Below are the records; copy exactly the stretch from the line containing "Manola, Sandra Heiler" through the line containing "Gruenauer Strasse 59", both ends included, and nothing else.

* _EXERCISE DATA_
§
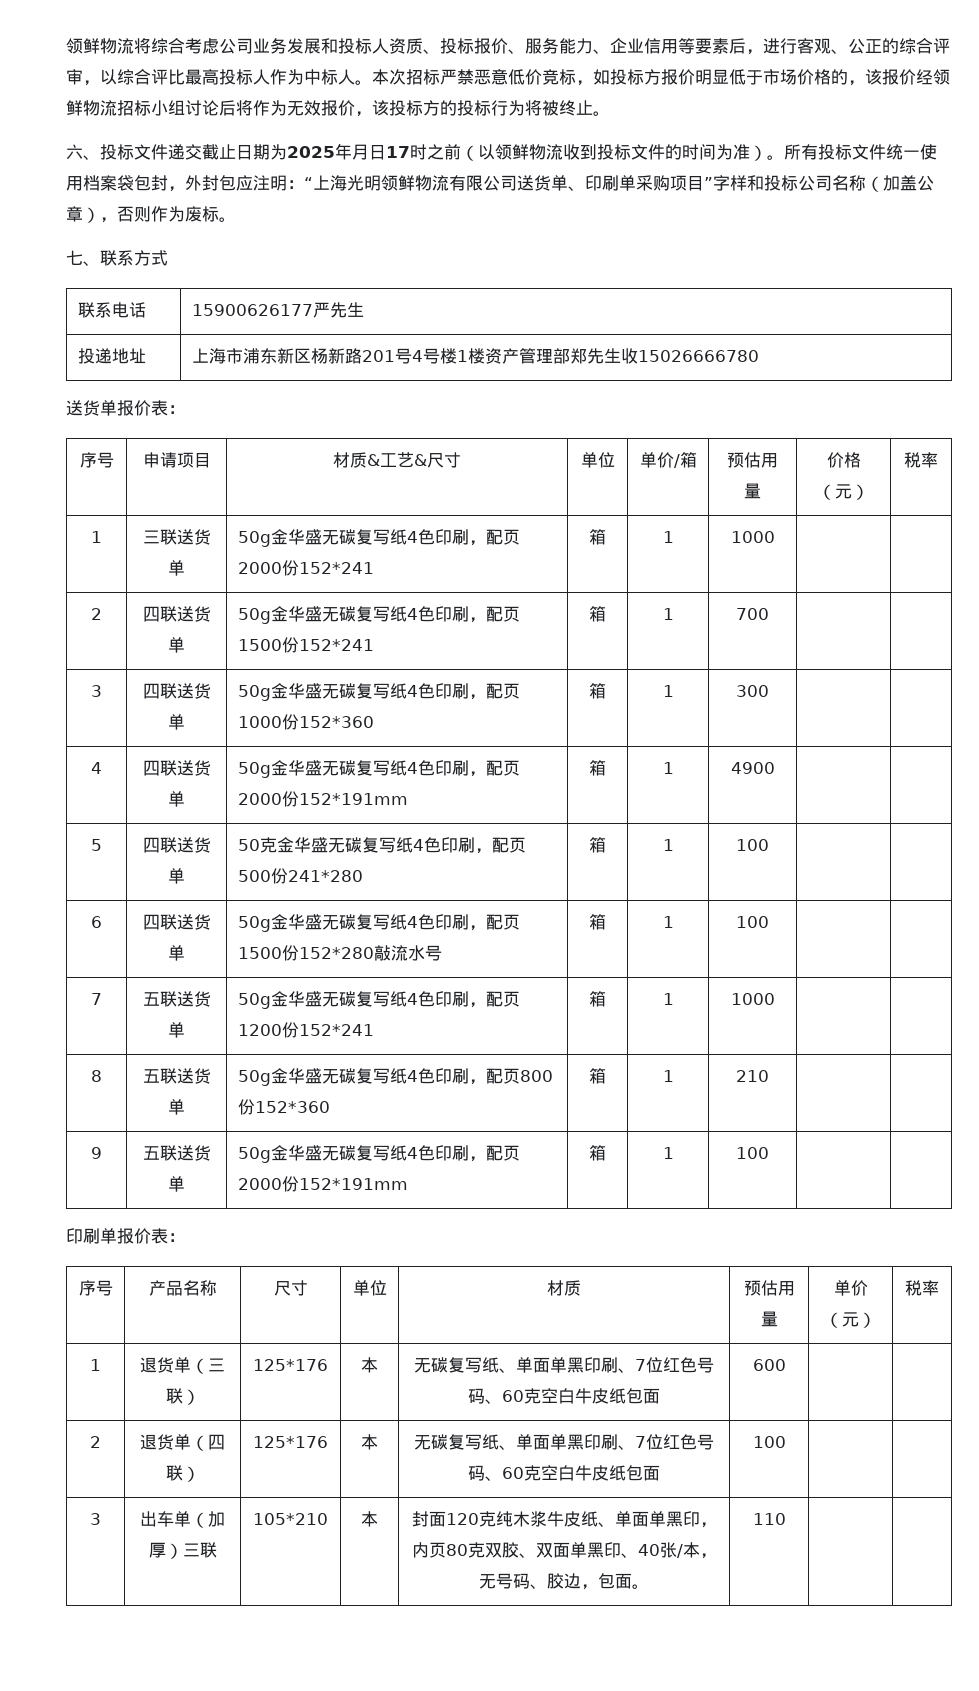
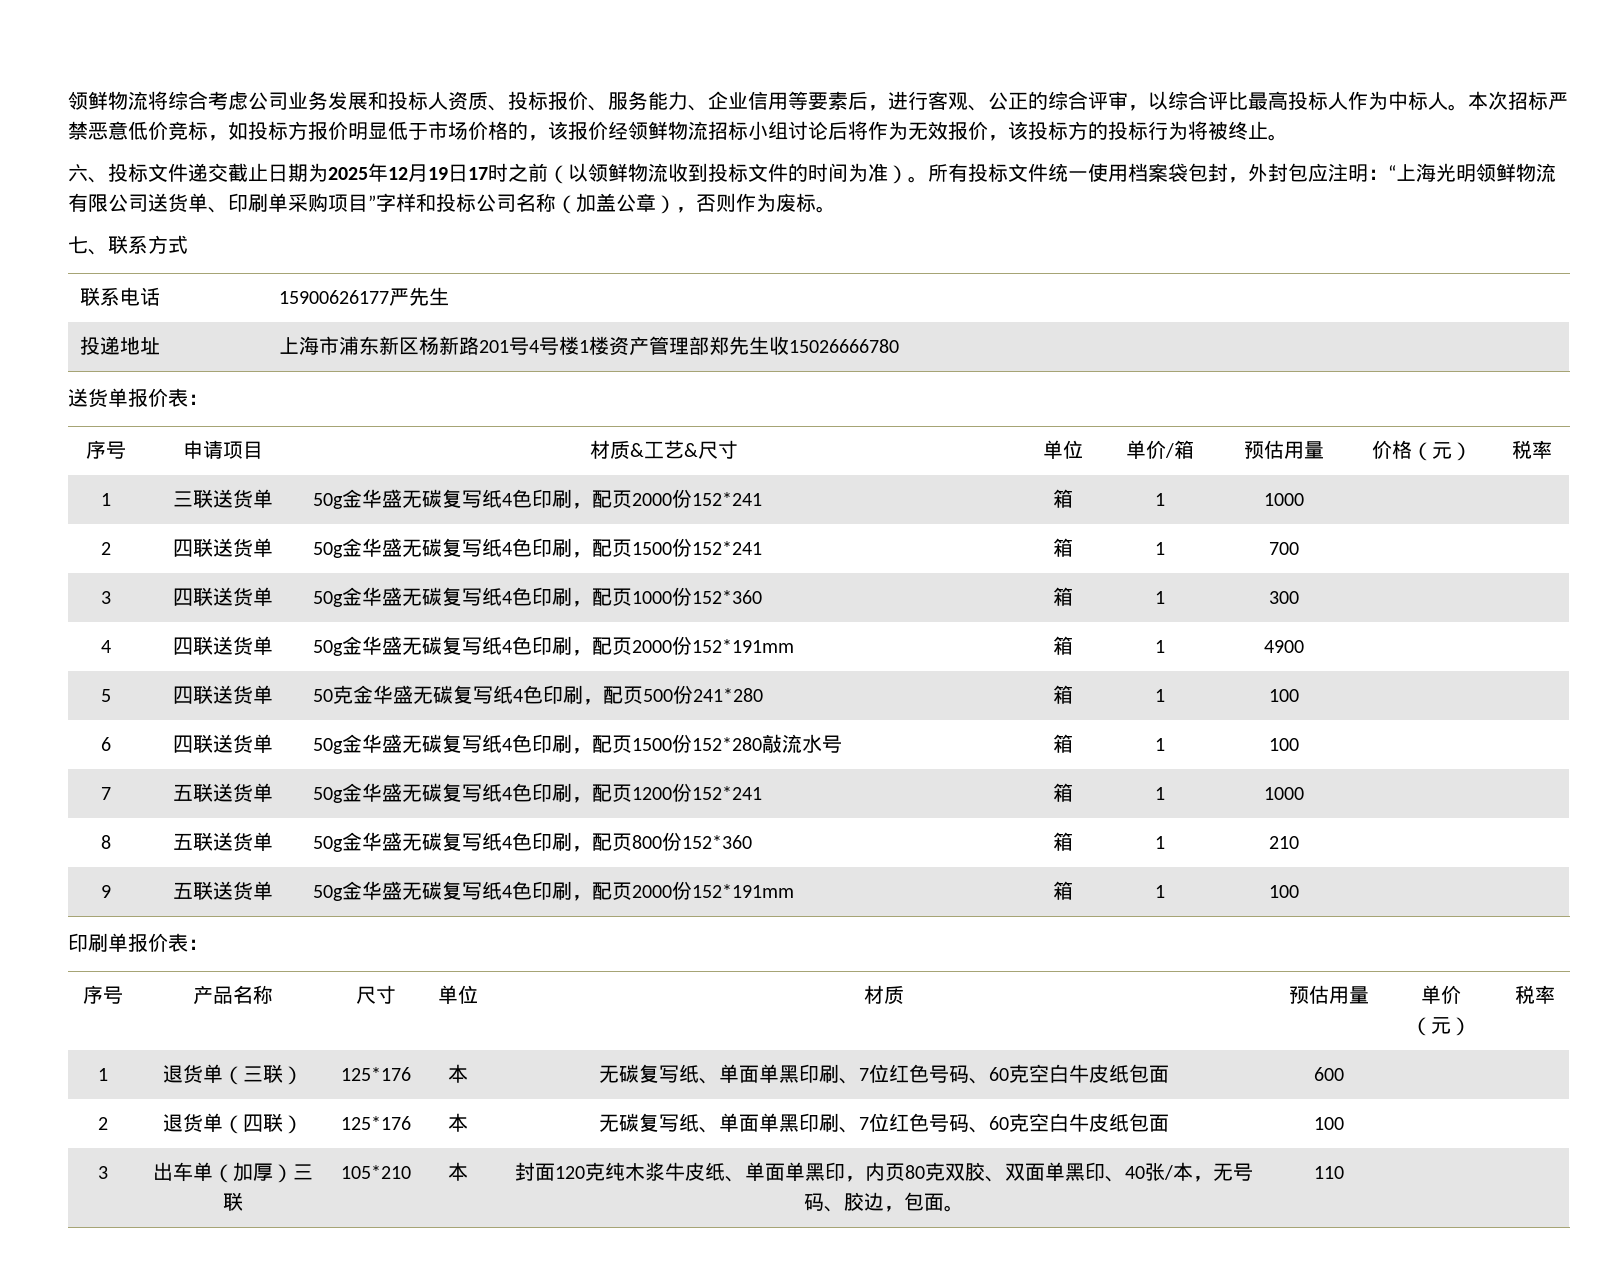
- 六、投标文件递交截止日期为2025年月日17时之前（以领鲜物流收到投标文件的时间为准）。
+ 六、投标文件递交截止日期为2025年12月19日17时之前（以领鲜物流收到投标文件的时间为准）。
§
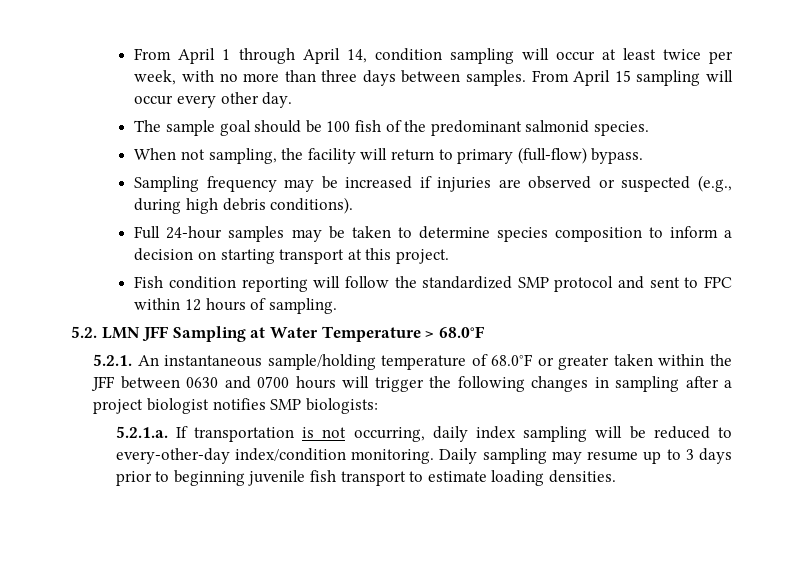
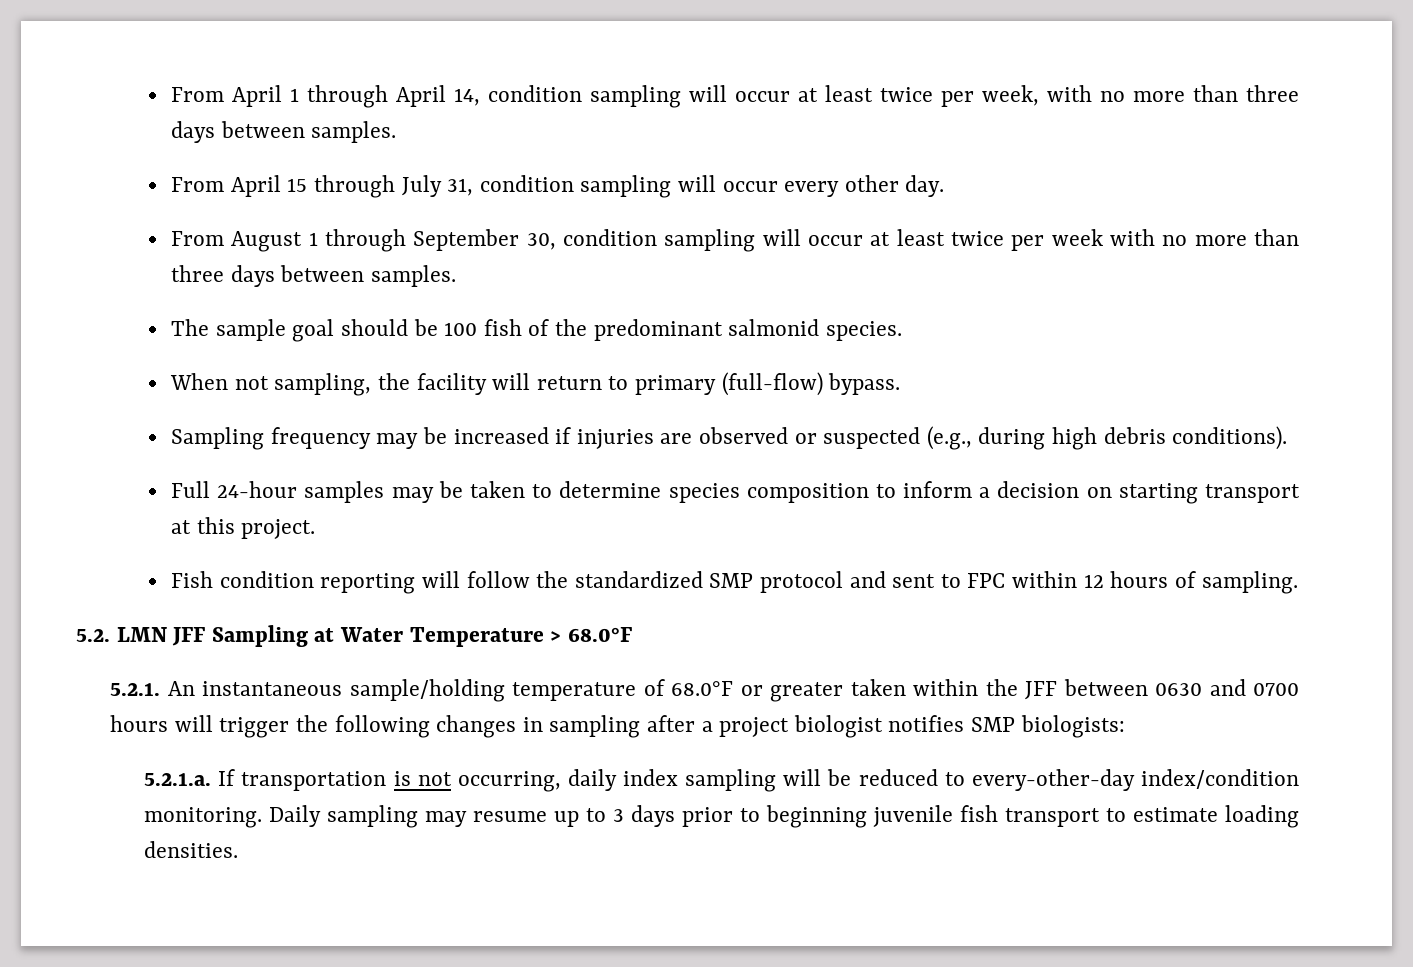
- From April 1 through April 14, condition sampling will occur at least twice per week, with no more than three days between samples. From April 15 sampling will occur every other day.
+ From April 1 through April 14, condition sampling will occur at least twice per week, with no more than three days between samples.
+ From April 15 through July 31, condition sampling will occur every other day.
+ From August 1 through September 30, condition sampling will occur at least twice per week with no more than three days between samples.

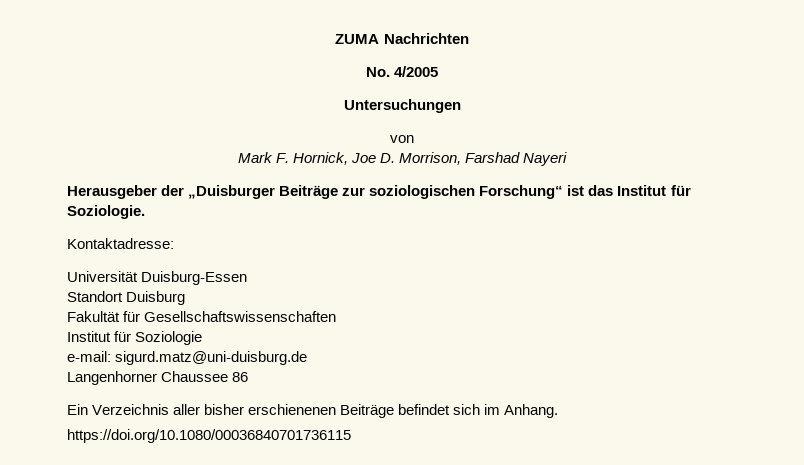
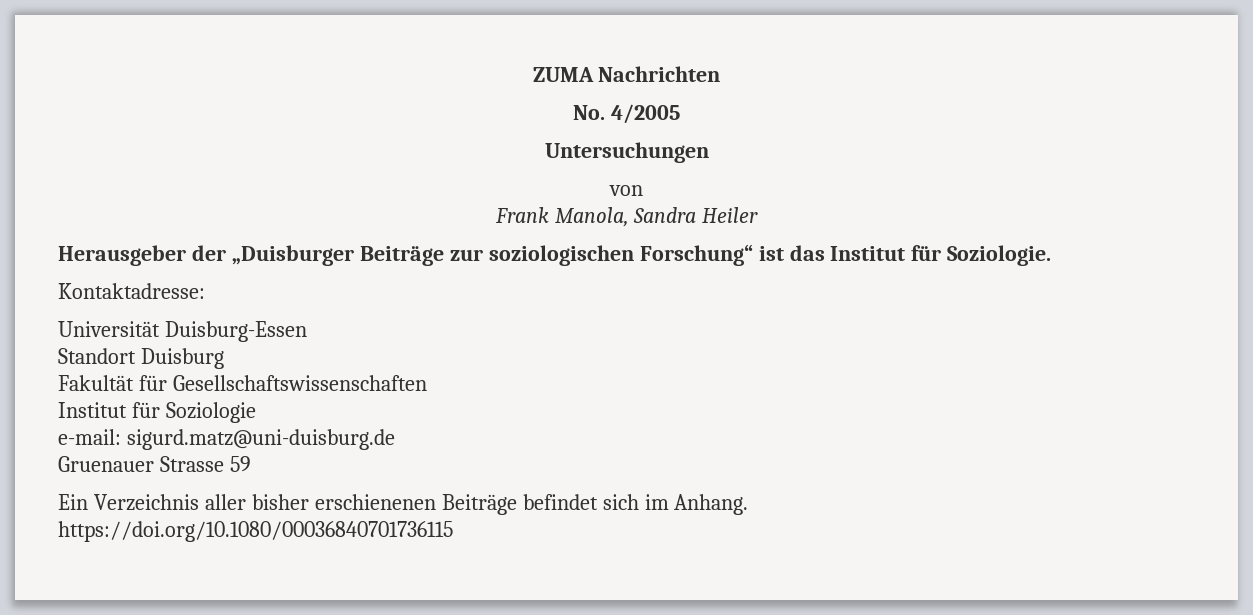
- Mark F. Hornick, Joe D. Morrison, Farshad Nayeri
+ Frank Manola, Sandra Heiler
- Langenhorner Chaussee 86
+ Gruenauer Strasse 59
§
* _ANSWER SECTION_
+ Frank Manola, Sandra Heiler
- Langenhorner Chaussee 86
+ Gruenauer Strasse 59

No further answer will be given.